I found it quite amusing reading socialist worker recentely to find them slagging BNP for being Middle Class and mainly members of petty bourgeious.

Pot Calling Kettle Black!!!
 
What is all this shite about totty and whether female activists are good looking or 'easy' or 'available' or whatever? FFS.
 
What is all this shite about totty and whether female activists are good looking or 'easy' or 'available' or whatever? FFS.

just an idiot being an idiot.

the positive thing being that the idiot exposes himself as just that - an idiot :-)
 
It was meant as humour, and reputation that SWP had/has.
Didn't mean to upset many peoples sensibilities.

May be a reason why many people joined or hung around SWP, which would be less sad than there politics.
 
May be a reason why many people joined or hung around SWP, which would be less sad than there politics.

I dunno you always get a few sad losers hanging around fringe political groups, some even flit from fringe group to frihge group in the search for a new social scene.
 
I dunno you always get a few sad losers hanging around fringe political groups, some even flit from fringe group to frihge group in the search for a new social scene.
Its all really part of a oneness the left in Britain is quite small, would you really call left sects a 'social scene'?
 
I suppose that the culture of the SWP, /was/is? on the main hedonistic to attract membership, that along with evengelical style cultism. How else would you get people to believe that the Revolution is just round the corner.
 
I thjink we have a divergence of class definitions in this country: on the one hand the classic marxist/economistic definition - whether you have ownership of the means of production distribution and exchange, or not - and on the other the cultural definition, which is the only one, by definition, which can make sense of the very term 'middle class'. culturally, the SWP are very middle class.
The fact is, as britain's economy - along with thatb of many other 'western' economies - mutates from bluecollar/smokestack/manufacturing economy to whitecollar/service economy, this divergence will grow. as you so rightly point out, call-centre slaves are as proletarian in terms opf their position in the scheme of things as the likes of James Connolly ever was!

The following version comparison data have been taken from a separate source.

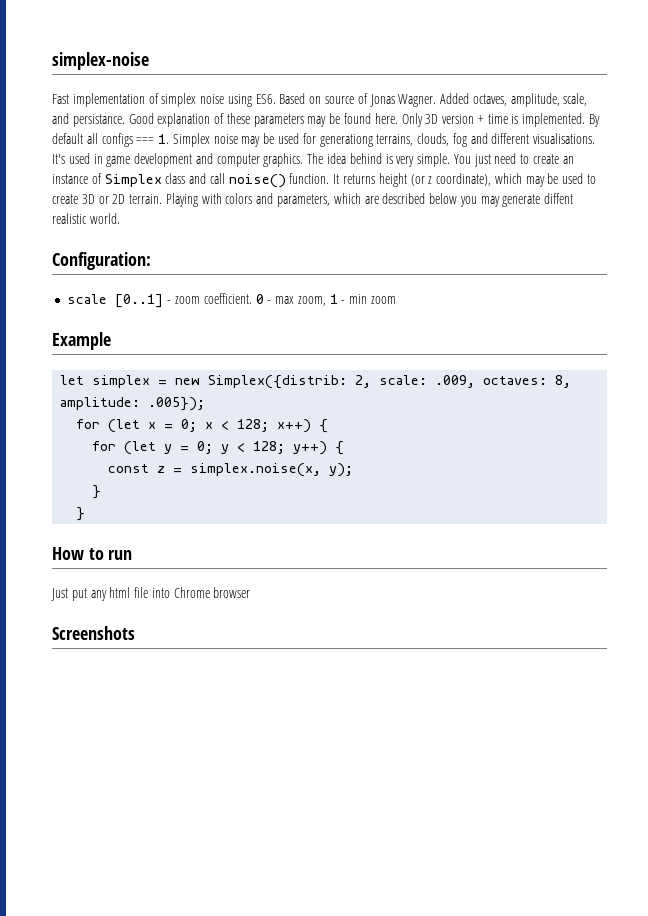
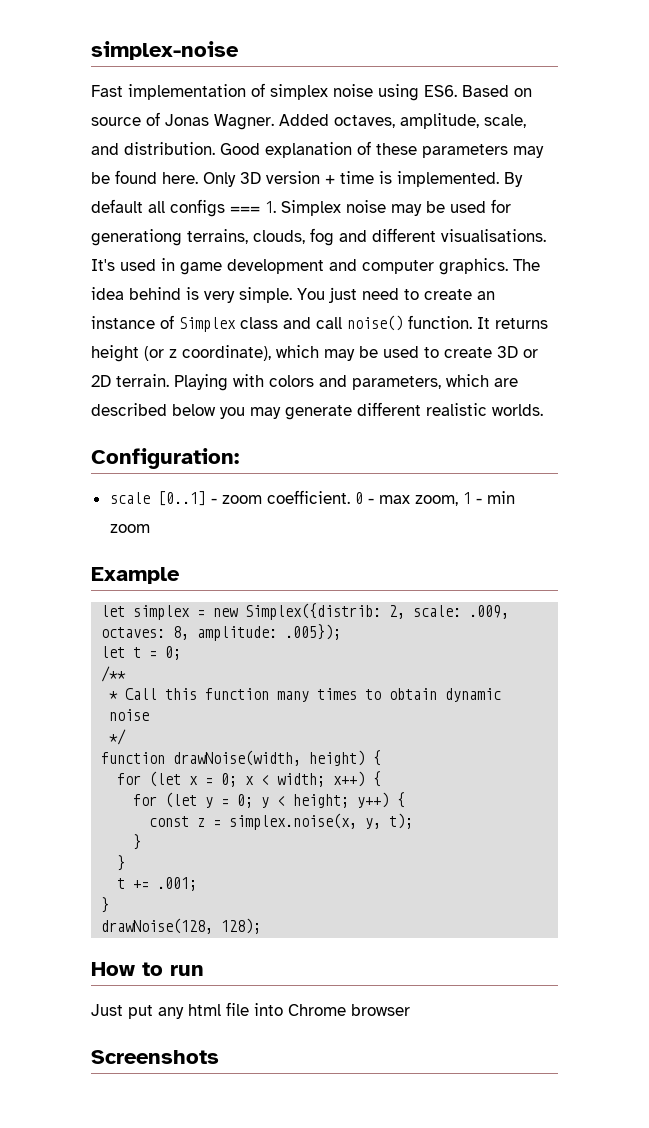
- Added octaves, amplitude, scale, and persistance.
+ Added octaves, amplitude, scale, and distribution.
- Playing with colors and parameters, which are described below you may generate diffent realistic world.
+ Playing with colors and parameters, which are described below you may generate different realistic worlds.
+ let t = 0;
+ /**
+ * Call this function many times to obtain dynamic noise
+ */
+ function drawNoise(width, height) {
- for (let x = 0; x < 128; x++) {
+ for (let x = 0; x < width; x++) {
- for (let y = 0; y < 128; y++) {
+ for (let y = 0; y < height; y++) {
- const z = simplex.noise(x, y);
+ const z = simplex.noise(x, y, t);
+ t += .001;
+ }
+ drawNoise(128, 128);

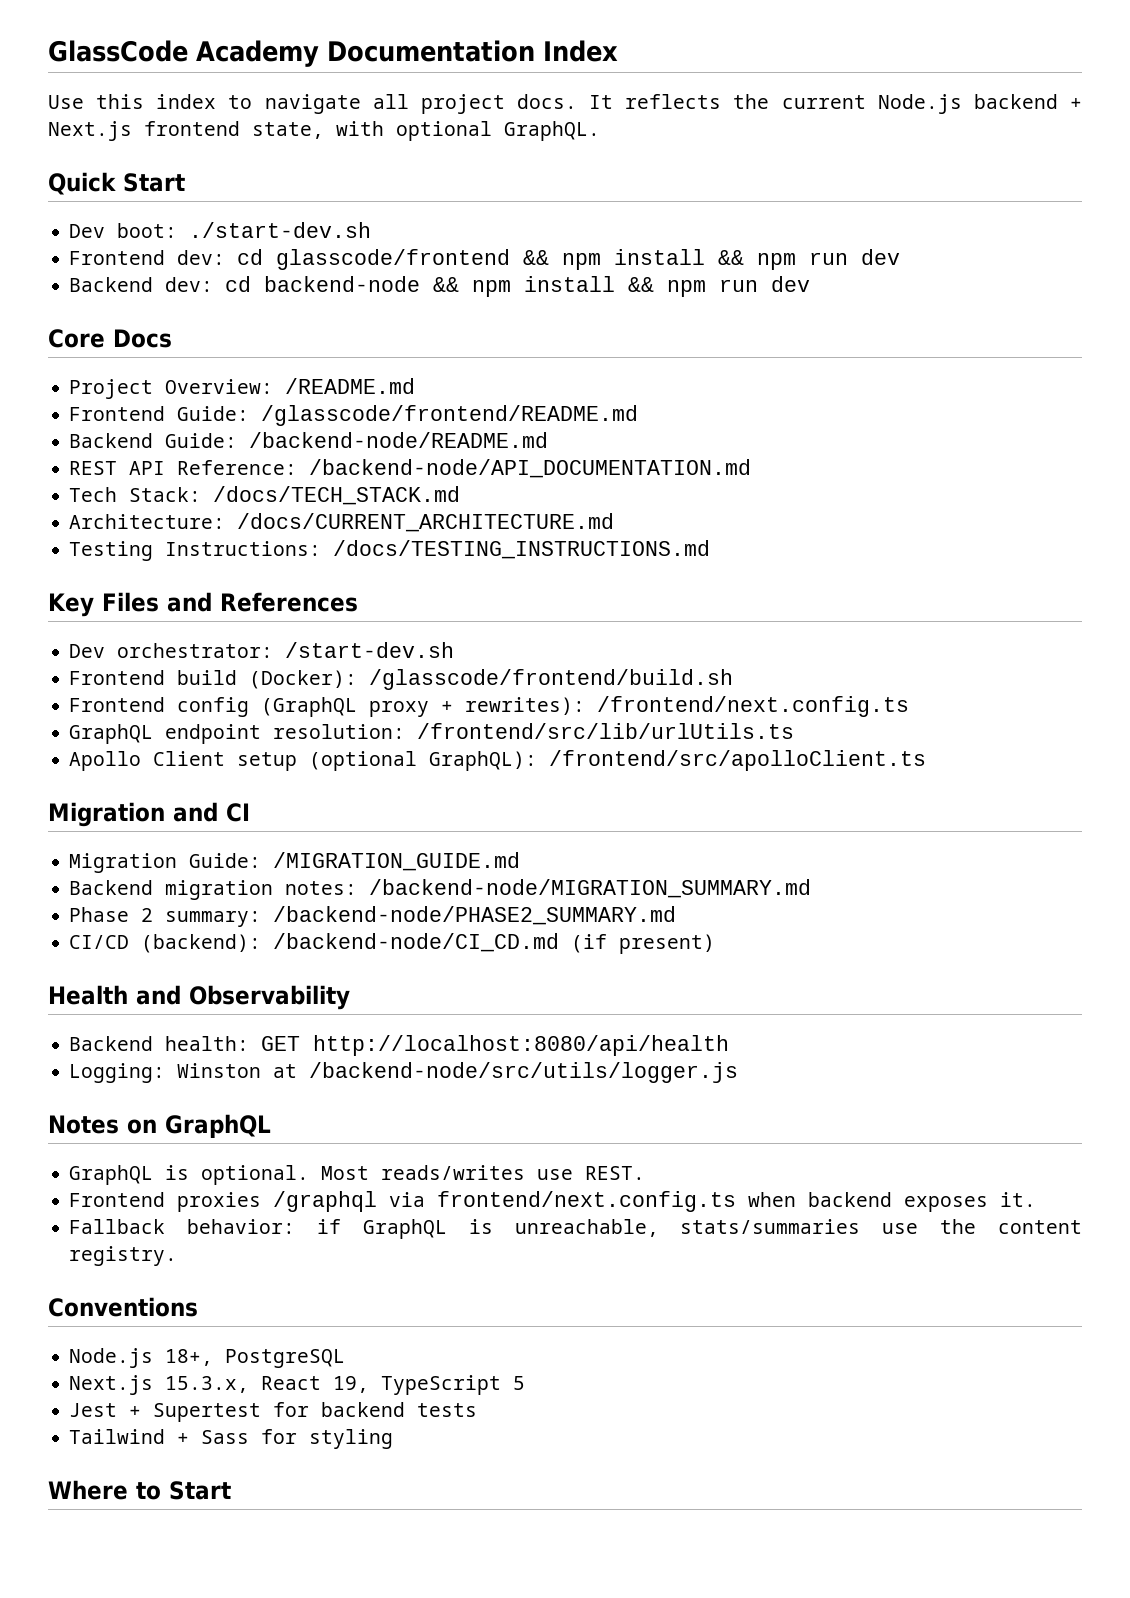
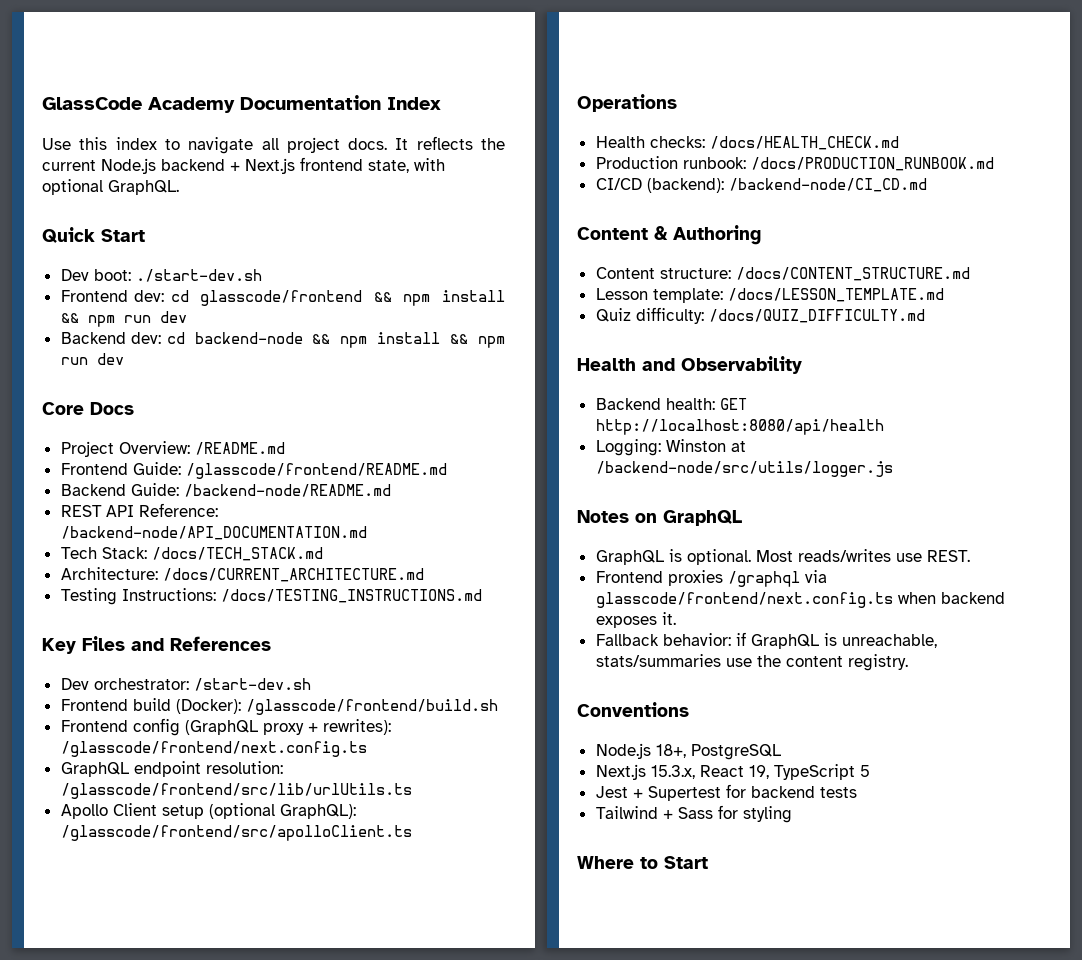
- Frontend config (GraphQL proxy + rewrites): /frontend/next.config.ts
+ Frontend config (GraphQL proxy + rewrites): /glasscode/frontend/next.config.ts
- GraphQL endpoint resolution: /frontend/src/lib/urlUtils.ts
+ GraphQL endpoint resolution: /glasscode/frontend/src/lib/urlUtils.ts
- Apollo Client setup (optional GraphQL): /frontend/src/apolloClient.ts
- Migration and CI
- Migration Guide: /MIGRATION_GUIDE.md
- Backend migration notes: /backend-node/MIGRATION_SUMMARY.md
- Phase 2 summary: /backend-node/PHASE2_SUMMARY.md
- CI/CD (backend): /backend-node/CI_CD.md (if present)
+ Apollo Client setup (optional GraphQL): /glasscode/frontend/src/apolloClient.ts
+ Operations
+ Health checks: /docs/HEALTH_CHECK.md
+ Production runbook: /docs/PRODUCTION_RUNBOOK.md
+ CI/CD (backend): /backend-node/CI_CD.md
+ Content & Authoring
+ Content structure: /docs/CONTENT_STRUCTURE.md
+ Lesson template: /docs/LESSON_TEMPLATE.md
+ Quiz difficulty: /docs/QUIZ_DIFFICULTY.md
- Frontend proxies /graphql via frontend/next.config.ts when backend exposes it.
+ Frontend proxies /graphql via glasscode/frontend/next.config.ts when backend exposes it.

I second this wholeheartedly. There are actually two different definitions on the go, and I think that this actually holds the movement back. Also, I don't think it's something confined to the UK. For example, in Japan, I think about 70% of the population described themselves as middle class in one survey.

It's only within the cultural context that it makes any sense to talk about there being a "middle class". I just think there is a cultural drift to the cultural "middle class" over time, eg: I often meet extended families where the younger members come across as "middle class" and the older members as more "working class".

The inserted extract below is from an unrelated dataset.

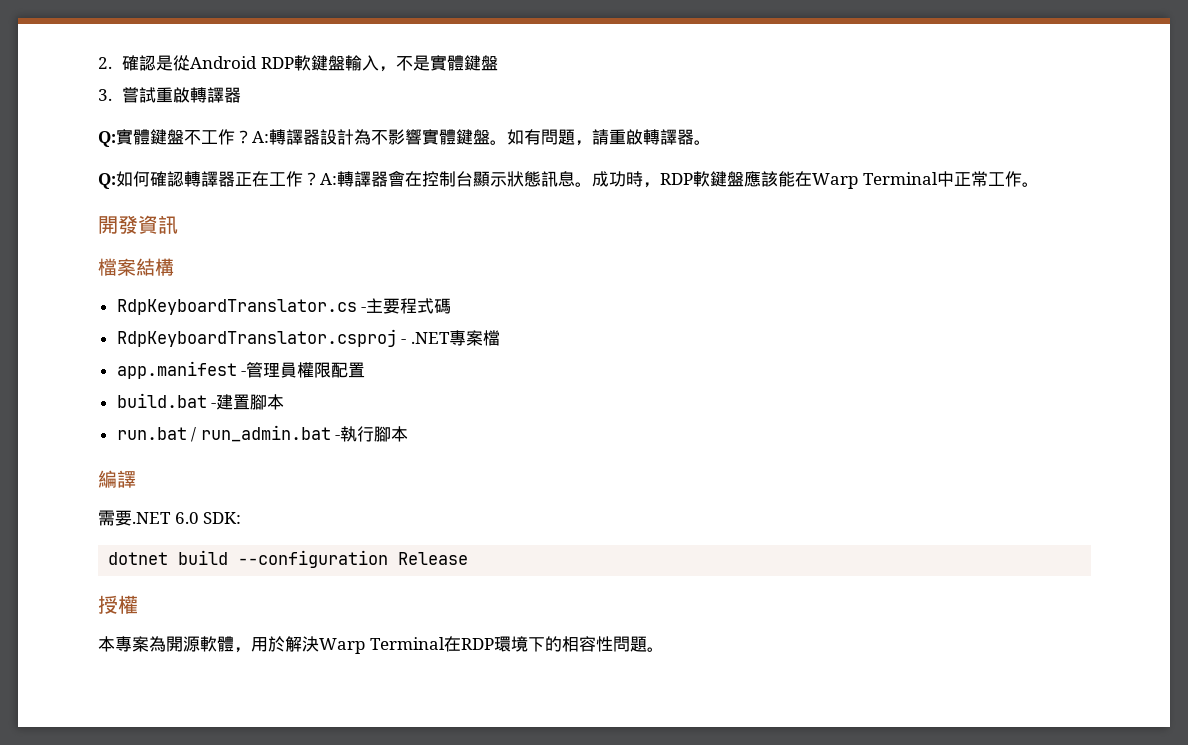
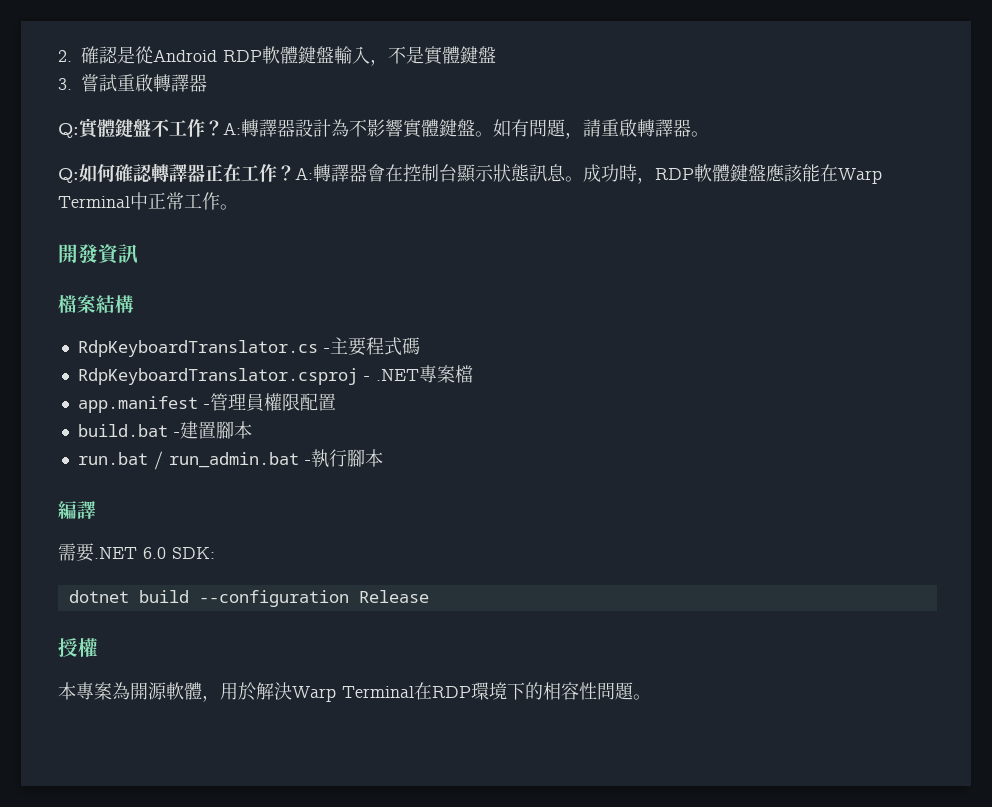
- 2.確認是從Android RDP軟鍵盤輸入，不是實體鍵盤
+ 2.確認是從Android RDP軟體鍵盤輸入，不是實體鍵盤
- 成功時，RDP軟鍵盤應該能在Warp Terminal中正常工作。
+ 成功時，RDP軟體鍵盤應該能在Warp Terminal中正常工作。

Yeah completely agree with this. Although I must say I have experienced a fair bit of guilt tripping for showing any kind of overt consumerism or “bourgeois” tendency from other SWP members. Much of their definition of class (at least from a superficial perspective) seems to revolve around cultural politics. I work in a manufacturing facility and yet I get treated like some kind of elitist for choosing to spend my spare time at Tate modern or because I prefer continental beer to shitty mass market lager. I find this particularly stupid as the people I get this attitude most from are full time employees of the SWP who have never done a days work outside the party in their lives. It’s a pretty insular clique inside “the circle”.

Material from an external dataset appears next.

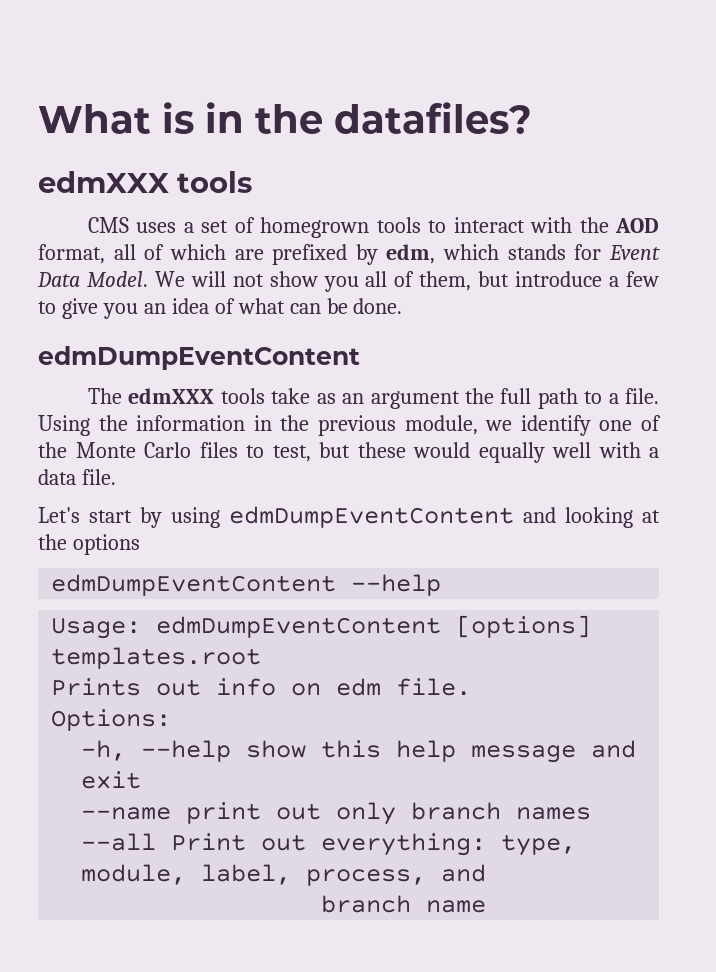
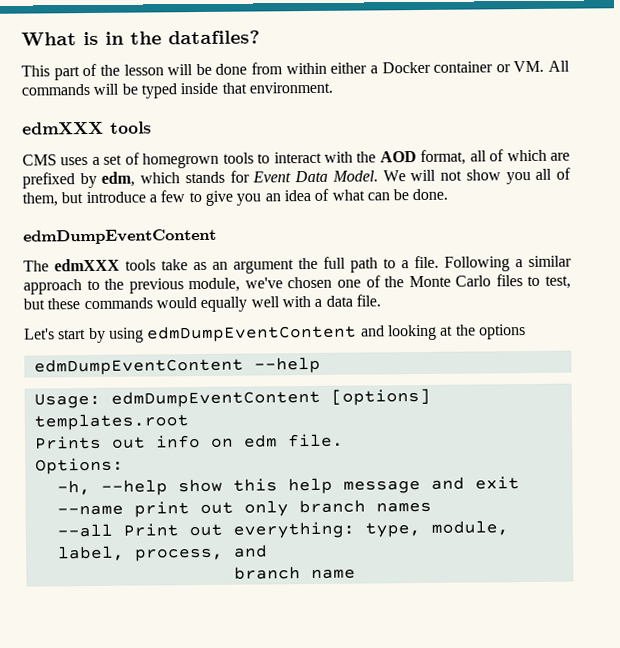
+ This part of the lesson will be done from within either a Docker container or VM. All commands will be typed inside that environment.
- Using the information in the previous module, we identify one of the Monte Carlo files to test, but these would equally well with a data file.
+ Following a similar approach to the previous module, we've chosen one of the Monte Carlo files to test, but these commands would equally well with a data file.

That's bloody amazing. I didn't come across that sort of attitude myself that much during my days in the SWP, at least not amongst Leeds comrades, but I did come across one or two more isolated members in outlying areas who thought such things as it was "posh" to use a teapot, even though the person in question had private healthcare. Another comrade thought it was "posh" to drink wine. One non-SWP guy I knew stood for the Socialist Alliance when that was still going. After getting a reasonable sort of vote, his partner thought she would put on a cheese and wine party for him to celebrate, etc. But he was totally devastated, and said that he couldn't do that cos he was from Such-and-Such a town. Needless to say, I know people from the same town, and they love wine.

SWP apart, I've met a lot of socialists in the north of England who "hate people who talk posh", even when the people concerned are activists in anti-war, whatever. I think accentism such as this weakens the movement.

Think thats a bit hard on the Millies.
Maybe there aren't as many available young women in SP?:rolleyes:

Or do you reckom SWP girls are easy!!!!!!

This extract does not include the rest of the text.